*Records provided*:
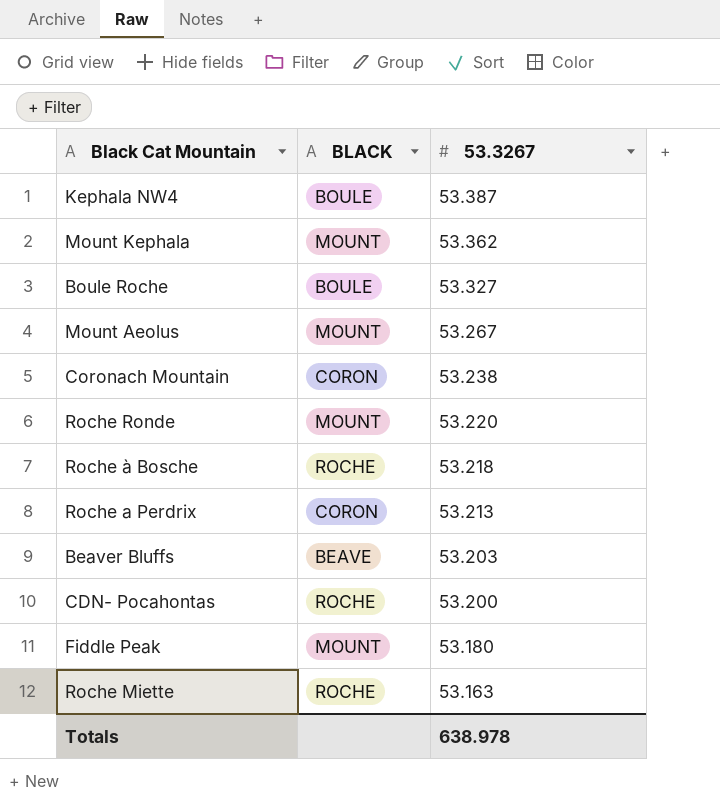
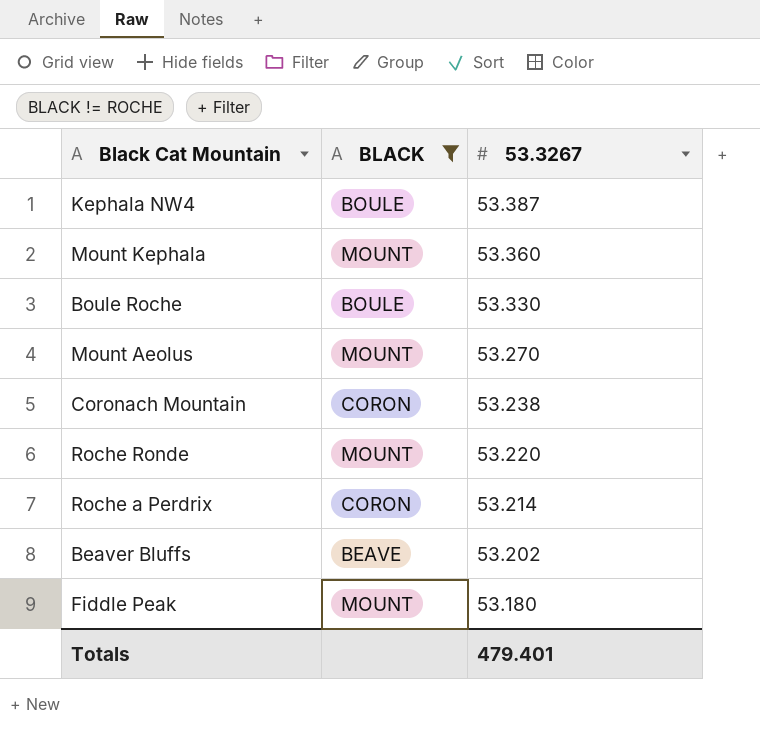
filter: none -> BLACK != ROCHE
Mount Kephala | 53.3267: 53.362 -> 53.360
Boule Roche | 53.3267: 53.327 -> 53.330
Mount Aeolus | 53.3267: 53.267 -> 53.270
Roche a Perdrix | 53.3267: 53.213 -> 53.214
Beaver Bluffs | 53.3267: 53.203 -> 53.202
Totals | 53.3267: 638.978 -> 479.401

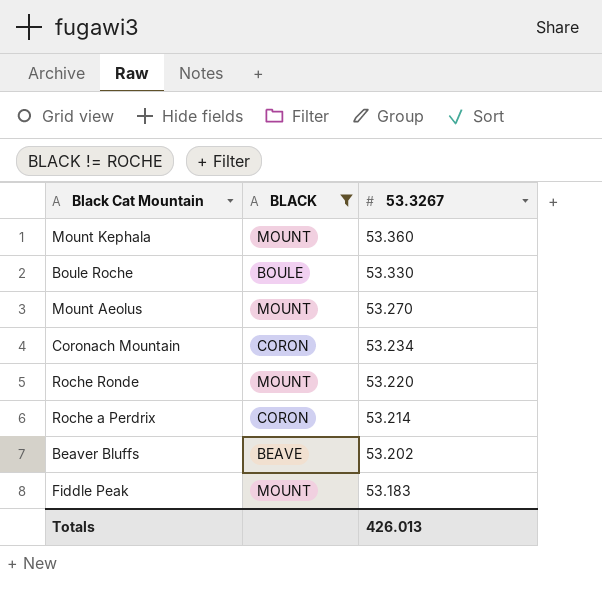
row Kephala NW4: BOULE | 53.387 -> none
Coronach Mountain | 53.3267: 53.238 -> 53.234
Fiddle Peak | 53.3267: 53.180 -> 53.183
Totals | 53.3267: 479.401 -> 426.013

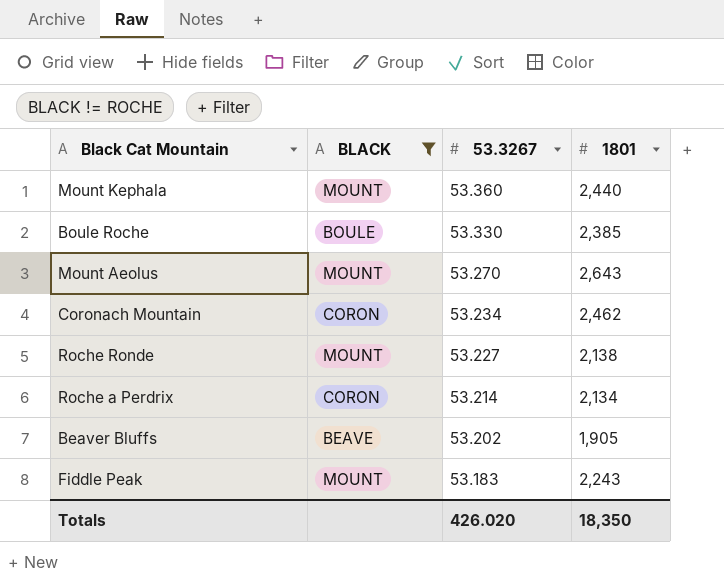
column 1801 | position: none -> 4
Roche Ronde | 53.3267: 53.220 -> 53.227
Totals | 53.3267: 426.013 -> 426.020

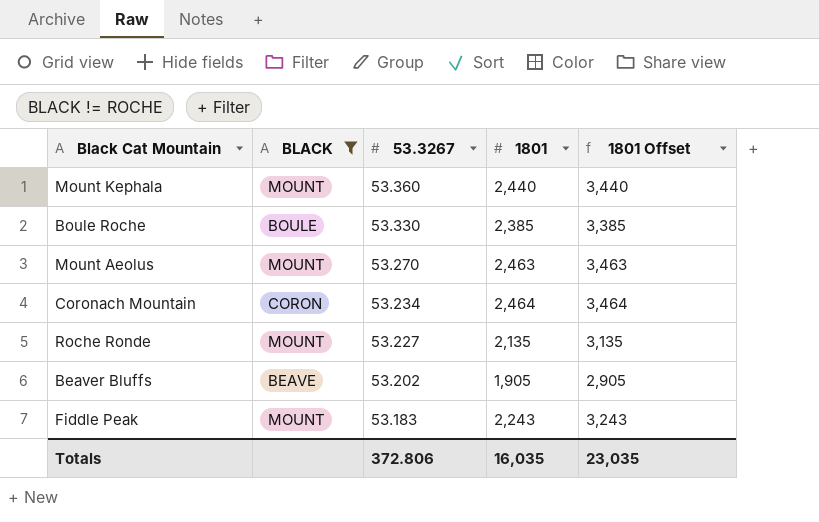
column 1801 Offset | formula: none -> [1801] + 1000
row Roche a Perdrix: CORON | 53.214 | 2,134 -> none
Mount Aeolus | 1801: 2,643 -> 2,463
Coronach Mountain | 1801: 2,462 -> 2,464
Roche Ronde | 1801: 2,138 -> 2,135
Totals | 53.3267: 426.020 -> 372.806
Totals | 1801: 18,350 -> 16,035

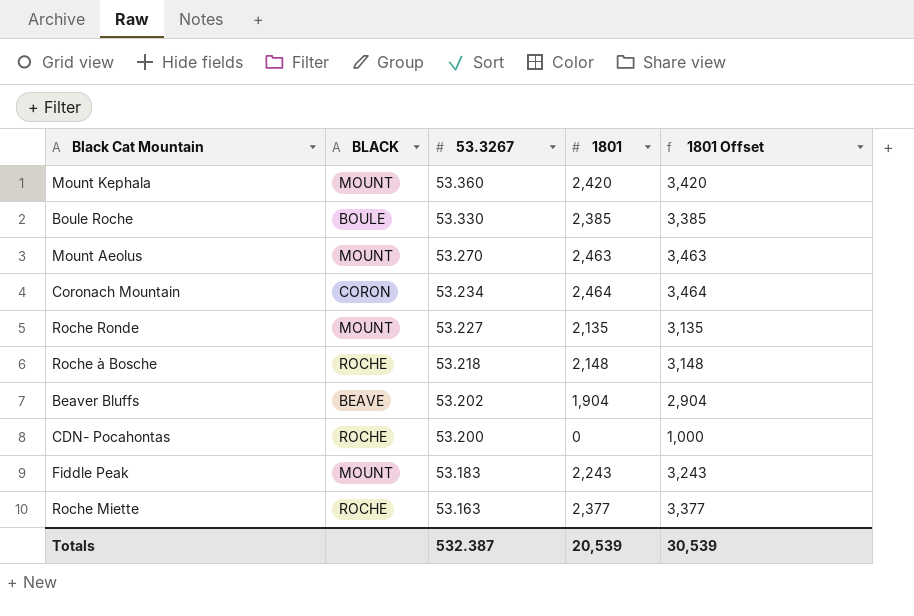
filter: BLACK != ROCHE -> none
Mount Kephala | 1801: 2,440 -> 2,420
Mount Kephala | 1801 Offset: 3,440 -> 3,420
Beaver Bluffs | 1801: 1,905 -> 1,904
Beaver Bluffs | 1801 Offset: 2,905 -> 2,904
Totals | 53.3267: 372.806 -> 532.387
Totals | 1801: 16,035 -> 20,539
Totals | 1801 Offset: 23,035 -> 30,539

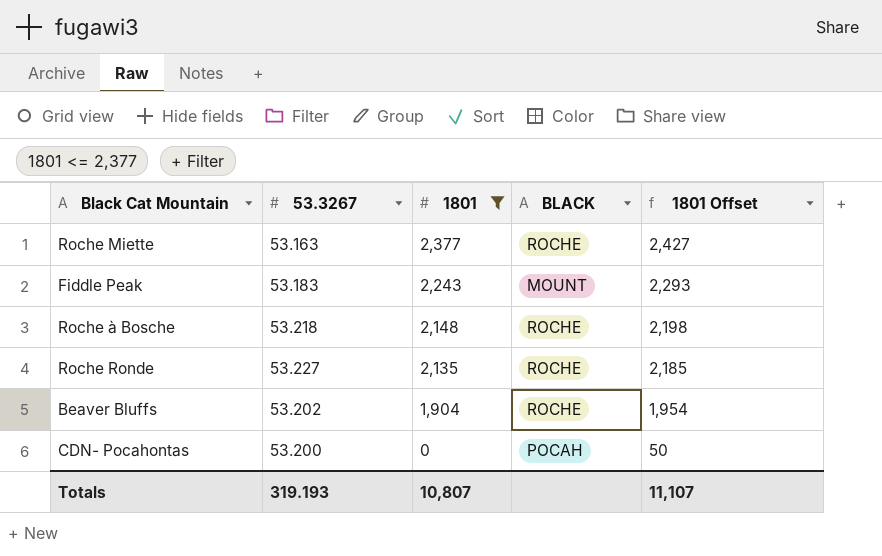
filter: none -> 1801 <= 2,377
row order: 53.3267 descending -> 1801 descending
column BLACK | position: 2 -> 4
column 1801 Offset | formula: [1801] + 1000 -> [1801] + 50
Roche Ronde | BLACK: MOUNT -> ROCHE
Beaver Bluffs | BLACK: BEAVE -> ROCHE
CDN- Pocahontas | BLACK: ROCHE -> POCAH
Totals | 53.3267: 532.387 -> 319.193
Totals | 1801: 20,539 -> 10,807
Totals | 1801 Offset: 30,539 -> 11,107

*Exercise*:
Write every record out again exactly as written. Pictures don't belong in the copy.

*Finished exercise*:
filter: none -> BLACK != ROCHE
Mount Kephala | 53.3267: 53.362 -> 53.360
Boule Roche | 53.3267: 53.327 -> 53.330
Mount Aeolus | 53.3267: 53.267 -> 53.270
Roche a Perdrix | 53.3267: 53.213 -> 53.214
Beaver Bluffs | 53.3267: 53.203 -> 53.202
Totals | 53.3267: 638.978 -> 479.401

row Kephala NW4: BOULE | 53.387 -> none
Coronach Mountain | 53.3267: 53.238 -> 53.234
Fiddle Peak | 53.3267: 53.180 -> 53.183
Totals | 53.3267: 479.401 -> 426.013

column 1801 | position: none -> 4
Roche Ronde | 53.3267: 53.220 -> 53.227
Totals | 53.3267: 426.013 -> 426.020

column 1801 Offset | formula: none -> [1801] + 1000
row Roche a Perdrix: CORON | 53.214 | 2,134 -> none
Mount Aeolus | 1801: 2,643 -> 2,463
Coronach Mountain | 1801: 2,462 -> 2,464
Roche Ronde | 1801: 2,138 -> 2,135
Totals | 53.3267: 426.020 -> 372.806
Totals | 1801: 18,350 -> 16,035

filter: BLACK != ROCHE -> none
Mount Kephala | 1801: 2,440 -> 2,420
Mount Kephala | 1801 Offset: 3,440 -> 3,420
Beaver Bluffs | 1801: 1,905 -> 1,904
Beaver Bluffs | 1801 Offset: 2,905 -> 2,904
Totals | 53.3267: 372.806 -> 532.387
Totals | 1801: 16,035 -> 20,539
Totals | 1801 Offset: 23,035 -> 30,539

filter: none -> 1801 <= 2,377
row order: 53.3267 descending -> 1801 descending
column BLACK | position: 2 -> 4
column 1801 Offset | formula: [1801] + 1000 -> [1801] + 50
Roche Ronde | BLACK: MOUNT -> ROCHE
Beaver Bluffs | BLACK: BEAVE -> ROCHE
CDN- Pocahontas | BLACK: ROCHE -> POCAH
Totals | 53.3267: 532.387 -> 319.193
Totals | 1801: 20,539 -> 10,807
Totals | 1801 Offset: 30,539 -> 11,107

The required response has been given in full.